Travaux nécessitant le consentement du copropriétaire

Reste ensuite à connaître les droits découlant de cette mitoyenneté. Il y a d’abord un droit d’usage. Un copropriétaire peut ainsi utiliser le mur pour des usages divers pour peu qu’ils restent conformes à la destination des lieux. Il peut y adosser ou appuyer des plantations, des treillages, installer un cadran solaire, un hangar. Il peut même céder la jouissance du mur à un tiers. dans tous les cas de figure, l’usage du mur ne doit pas aboutir à sa dégradation, ni causer de préjudice à son copropriétaire.

Dans certains cas, les travaux nécessitent le consentement du copropriétaire, notamment pour les constructions prenant appui sur le mur mitoyen ou pour la création d’ouvertures. En l’absence d’accord du voisin, les ouvrages illégalement construits peuvent être démolis sur ordre du juge. Et si l’un des copropriétaires souhaite réaliser sur le mur des travaux non nécessaires alors que le mur existant est en bon état, les frais seront supportés par lui seul.

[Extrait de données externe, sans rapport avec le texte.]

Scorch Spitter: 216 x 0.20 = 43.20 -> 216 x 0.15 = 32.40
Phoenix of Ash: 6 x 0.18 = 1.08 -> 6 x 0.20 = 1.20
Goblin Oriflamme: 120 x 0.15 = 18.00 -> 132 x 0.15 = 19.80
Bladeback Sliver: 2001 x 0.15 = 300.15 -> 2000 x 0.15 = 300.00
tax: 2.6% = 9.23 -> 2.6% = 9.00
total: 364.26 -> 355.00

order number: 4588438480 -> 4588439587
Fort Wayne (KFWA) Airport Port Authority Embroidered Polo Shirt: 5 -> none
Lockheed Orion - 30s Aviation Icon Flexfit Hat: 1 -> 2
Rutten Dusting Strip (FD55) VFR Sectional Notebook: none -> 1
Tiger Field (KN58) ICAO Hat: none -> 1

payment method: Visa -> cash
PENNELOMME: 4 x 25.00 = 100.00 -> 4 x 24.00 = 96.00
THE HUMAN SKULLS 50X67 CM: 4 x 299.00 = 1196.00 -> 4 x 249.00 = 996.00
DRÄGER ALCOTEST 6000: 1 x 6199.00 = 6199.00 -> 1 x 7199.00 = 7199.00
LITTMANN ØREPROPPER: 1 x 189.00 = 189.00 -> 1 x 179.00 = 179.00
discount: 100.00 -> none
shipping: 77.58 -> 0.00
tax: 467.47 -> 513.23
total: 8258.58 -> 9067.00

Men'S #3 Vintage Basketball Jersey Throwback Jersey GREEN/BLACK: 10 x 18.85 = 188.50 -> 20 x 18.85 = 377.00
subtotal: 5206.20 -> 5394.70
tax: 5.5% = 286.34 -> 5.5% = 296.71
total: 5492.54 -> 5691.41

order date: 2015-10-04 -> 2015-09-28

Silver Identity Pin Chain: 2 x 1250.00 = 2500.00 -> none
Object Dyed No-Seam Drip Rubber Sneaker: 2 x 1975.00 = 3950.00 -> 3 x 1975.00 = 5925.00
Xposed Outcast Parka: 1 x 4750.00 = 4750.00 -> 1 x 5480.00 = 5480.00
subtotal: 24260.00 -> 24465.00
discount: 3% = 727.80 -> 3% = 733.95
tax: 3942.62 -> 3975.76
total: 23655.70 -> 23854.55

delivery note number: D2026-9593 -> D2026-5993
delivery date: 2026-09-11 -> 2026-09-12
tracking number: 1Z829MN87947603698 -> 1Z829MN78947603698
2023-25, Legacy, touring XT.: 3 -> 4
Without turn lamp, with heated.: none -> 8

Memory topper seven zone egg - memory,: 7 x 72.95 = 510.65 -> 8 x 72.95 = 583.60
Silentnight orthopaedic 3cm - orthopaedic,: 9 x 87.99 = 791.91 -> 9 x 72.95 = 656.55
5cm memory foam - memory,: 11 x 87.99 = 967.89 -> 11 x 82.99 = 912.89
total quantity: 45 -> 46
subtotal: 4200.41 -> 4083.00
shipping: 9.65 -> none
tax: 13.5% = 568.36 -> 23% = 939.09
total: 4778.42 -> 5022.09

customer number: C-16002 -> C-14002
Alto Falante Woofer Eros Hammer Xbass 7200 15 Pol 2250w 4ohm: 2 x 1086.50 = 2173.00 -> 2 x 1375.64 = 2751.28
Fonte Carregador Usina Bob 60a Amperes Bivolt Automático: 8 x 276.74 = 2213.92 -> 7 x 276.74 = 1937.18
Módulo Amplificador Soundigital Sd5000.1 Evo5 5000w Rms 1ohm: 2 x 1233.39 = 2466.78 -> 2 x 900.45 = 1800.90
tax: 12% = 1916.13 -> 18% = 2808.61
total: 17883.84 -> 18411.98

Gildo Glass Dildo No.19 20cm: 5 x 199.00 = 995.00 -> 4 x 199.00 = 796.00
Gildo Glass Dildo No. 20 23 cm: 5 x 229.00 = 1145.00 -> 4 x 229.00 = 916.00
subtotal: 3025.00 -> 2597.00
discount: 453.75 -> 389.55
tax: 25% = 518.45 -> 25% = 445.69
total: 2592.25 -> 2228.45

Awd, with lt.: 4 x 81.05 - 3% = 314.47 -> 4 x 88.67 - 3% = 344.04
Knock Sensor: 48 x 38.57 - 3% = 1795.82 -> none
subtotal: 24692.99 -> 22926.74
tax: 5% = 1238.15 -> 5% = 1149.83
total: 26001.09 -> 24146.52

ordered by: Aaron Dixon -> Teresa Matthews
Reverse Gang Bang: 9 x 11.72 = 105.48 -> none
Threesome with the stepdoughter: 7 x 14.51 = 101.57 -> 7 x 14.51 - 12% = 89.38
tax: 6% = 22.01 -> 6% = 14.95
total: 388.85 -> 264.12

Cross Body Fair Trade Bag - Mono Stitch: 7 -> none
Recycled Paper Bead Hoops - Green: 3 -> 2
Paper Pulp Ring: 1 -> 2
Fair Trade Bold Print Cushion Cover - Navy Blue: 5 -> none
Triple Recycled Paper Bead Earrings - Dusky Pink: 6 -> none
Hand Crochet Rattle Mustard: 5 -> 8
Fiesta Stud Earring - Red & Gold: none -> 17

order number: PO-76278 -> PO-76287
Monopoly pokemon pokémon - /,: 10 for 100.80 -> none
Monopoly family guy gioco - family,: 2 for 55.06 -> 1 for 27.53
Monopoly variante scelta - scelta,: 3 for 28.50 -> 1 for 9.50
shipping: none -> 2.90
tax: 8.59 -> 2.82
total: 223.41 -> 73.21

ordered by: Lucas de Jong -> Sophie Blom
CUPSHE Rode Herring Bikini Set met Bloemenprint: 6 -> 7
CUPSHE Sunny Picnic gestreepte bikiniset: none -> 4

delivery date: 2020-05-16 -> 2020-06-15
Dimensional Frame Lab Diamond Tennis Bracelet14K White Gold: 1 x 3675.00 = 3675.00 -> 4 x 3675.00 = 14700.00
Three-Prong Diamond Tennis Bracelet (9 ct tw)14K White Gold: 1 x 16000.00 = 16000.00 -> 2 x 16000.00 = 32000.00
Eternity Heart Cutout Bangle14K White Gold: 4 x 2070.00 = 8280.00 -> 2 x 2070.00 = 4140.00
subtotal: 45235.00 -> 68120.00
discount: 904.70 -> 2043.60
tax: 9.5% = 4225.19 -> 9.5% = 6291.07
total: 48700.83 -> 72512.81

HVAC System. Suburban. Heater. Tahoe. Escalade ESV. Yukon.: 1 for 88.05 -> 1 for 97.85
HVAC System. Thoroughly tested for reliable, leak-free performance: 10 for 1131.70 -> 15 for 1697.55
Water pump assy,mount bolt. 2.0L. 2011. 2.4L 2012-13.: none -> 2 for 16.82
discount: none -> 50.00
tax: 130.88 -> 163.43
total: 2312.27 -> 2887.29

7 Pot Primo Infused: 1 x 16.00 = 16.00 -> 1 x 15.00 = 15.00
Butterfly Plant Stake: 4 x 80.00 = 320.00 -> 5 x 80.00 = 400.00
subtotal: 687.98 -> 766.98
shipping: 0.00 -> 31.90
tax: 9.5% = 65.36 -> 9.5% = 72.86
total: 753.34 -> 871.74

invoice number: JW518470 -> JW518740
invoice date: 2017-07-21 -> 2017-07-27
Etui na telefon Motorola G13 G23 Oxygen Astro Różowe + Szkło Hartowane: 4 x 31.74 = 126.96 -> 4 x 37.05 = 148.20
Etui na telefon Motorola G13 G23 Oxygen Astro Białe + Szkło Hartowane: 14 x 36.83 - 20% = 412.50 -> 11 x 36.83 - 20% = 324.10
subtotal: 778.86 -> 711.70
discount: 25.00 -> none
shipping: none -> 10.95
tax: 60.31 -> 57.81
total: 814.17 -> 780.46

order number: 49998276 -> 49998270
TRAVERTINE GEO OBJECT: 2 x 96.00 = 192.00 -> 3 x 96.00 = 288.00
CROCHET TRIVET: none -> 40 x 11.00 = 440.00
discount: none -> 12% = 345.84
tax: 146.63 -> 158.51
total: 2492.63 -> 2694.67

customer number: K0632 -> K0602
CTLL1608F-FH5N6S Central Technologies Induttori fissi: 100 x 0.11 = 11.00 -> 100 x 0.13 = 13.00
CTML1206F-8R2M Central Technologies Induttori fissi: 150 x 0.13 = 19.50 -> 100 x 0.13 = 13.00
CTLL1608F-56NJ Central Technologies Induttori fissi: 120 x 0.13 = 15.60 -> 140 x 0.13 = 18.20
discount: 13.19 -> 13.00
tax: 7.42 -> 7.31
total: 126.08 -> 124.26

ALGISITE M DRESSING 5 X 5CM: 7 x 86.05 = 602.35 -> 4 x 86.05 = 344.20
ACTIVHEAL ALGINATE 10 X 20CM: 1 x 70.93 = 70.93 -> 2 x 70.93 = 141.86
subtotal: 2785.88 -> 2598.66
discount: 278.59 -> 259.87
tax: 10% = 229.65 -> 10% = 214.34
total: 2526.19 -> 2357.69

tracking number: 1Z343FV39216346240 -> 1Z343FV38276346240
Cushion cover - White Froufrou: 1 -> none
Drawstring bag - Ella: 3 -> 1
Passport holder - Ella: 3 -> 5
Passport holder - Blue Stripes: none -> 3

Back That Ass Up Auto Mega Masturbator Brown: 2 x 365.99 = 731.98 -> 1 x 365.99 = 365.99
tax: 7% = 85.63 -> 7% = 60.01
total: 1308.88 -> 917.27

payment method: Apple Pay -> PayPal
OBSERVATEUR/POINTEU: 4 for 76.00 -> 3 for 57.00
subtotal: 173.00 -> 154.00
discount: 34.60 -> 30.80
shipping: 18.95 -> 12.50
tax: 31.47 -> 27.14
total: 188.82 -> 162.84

Surélévation abusive quand il y a volonté de nuire

Chacun des copropriétaires a la possibilité de surélever le mur existant sans qu’il ait besoin de faire valoir une raison particulière, à moins qu’il ne se heurte à un droit contraire du voisin ou à une règlementation impérative (comme une servitude «non altius tollendi»). Mais si l’on prouve une intention de nuire d’un des voisins, l’exercice de ce droit peut être déclaré abusif. La surélévation est, en principe, soumise à l’accord du voisin. Quant aux frais d’entretien de la partie surélevée, ils seront supportés par l’auteur de l’ouvrage surélevé.

Concernant l’entretien, les voisins doivent se mettre d’accord pour effectuer les travaux. A défaut, une autorisation de justice sera nécessaire. Si l’un des copropriétaires a effectué seul les travaux sans avoir demandé l’accord préalable du voisin, il ne pourra en principe pas lui demander le remboursement de la moitié.

A noter: la mitoyenneté ne peut pas s’éteindre par le non-usage. Elle peut seulement s’arrêter par la disparition de la chose, l’accord des partie ou l’effet d’une expropriation, voire par une prescription acquisitive (c’est le cas notamment pour l’appropriation d’un mur par possession pendant 30 années).